Parainfluenza viruses, like the two human CoVs circulating prior to the year 2000, cause colds and croup. Unlike the spike RBD/ACE-2 interaction used by SARS-CoV-2 to infect, the ‘paraflus’ express a surface fusion protein that ’joins’ the viral and cell outer membranes, allowing the viral RNA to invade. Using SV that had been inactivated to destroy its RNA Harris found, for example, that fusing a normal cell and a cancer cell together led to the suppression of the malignant, cancer ‘phenotype’.

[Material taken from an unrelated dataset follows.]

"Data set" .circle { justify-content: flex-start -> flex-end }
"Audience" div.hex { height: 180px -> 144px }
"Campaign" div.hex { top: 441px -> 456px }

Seeing the potential of SV-fusion for probing the antibody diversity question, young Australian agricultural science graduate and microbial geneticist RGH (Dick) Cotton, who had recently joined the Milstein laboratory, set out to fuse two different myeloma lines together. What Dick found was the that the allelic exclusion (using the Ig genes from only one parent) characteristic of normally antibody producing cells did not apply to these hybridomas. The reason: that die was already cast, the myelomas are cancerous forms of the plasma cell ‘factories’ (#18, #21) that have already rearranged their antibody genes and are pumping-out Ig molecules.

Having completed his short-term contract, Dick Cotton returned to Australia in 1974 and later (1986, with pediatrician David Danks) founded what is now the Murdoch Children’s Research Institute. A major figure for decades in Australian medical genetics and a wonderful colleague at the University of Melbourne, Dick just missed out on a Nobel Prize.

Dick’s replacement in the Milstein laboratory was Georges Kohler from the then world-leading (now sadly defunct), Basel Institute for Immunology, headed by founding Director Niels Jerne. Georges did the next obvious experiment and fused a mouse myeloma line (MOPC 21) with immune cells from a mouse that had been immunised to make antibodies to sheep red blood cells (SRBC). Using a technique known colloquially as the Jerne/Cunningham ‘plaque assay’ – the cells were plated on a ‘lawn’ of SRBCs to find those making specific antibodies – it was easy to detect (and isolate) the responding plasma cells. We’ve met Jerne, while New Zealander AJ (Alastair) Cunningham graduated the year ahead of me at the University of Queensland Veterinary School. Intellectually driven, Al completed an ANU PhD, published with Gus Nossal, and was a great colleague at the JCSMR, Canberra, when Rolf and I did the experiments that led to our Nobel award (#31, #32).

Returning to the Milstein laboratory, Georges used the Jerne/Cunningham plaque assay to show that, by fusing a myeloma and an immune B cell, he had generated hyridoma clones that were pumping out SRBC-specific antibodies. Without that being their primary intent, Kohler and Milstein had discovered how to make mAbs that would bind to any antigen of interest. As we’ll discuss over the next couple of weeks, that began a revolution with implications across biology and into therapeutics.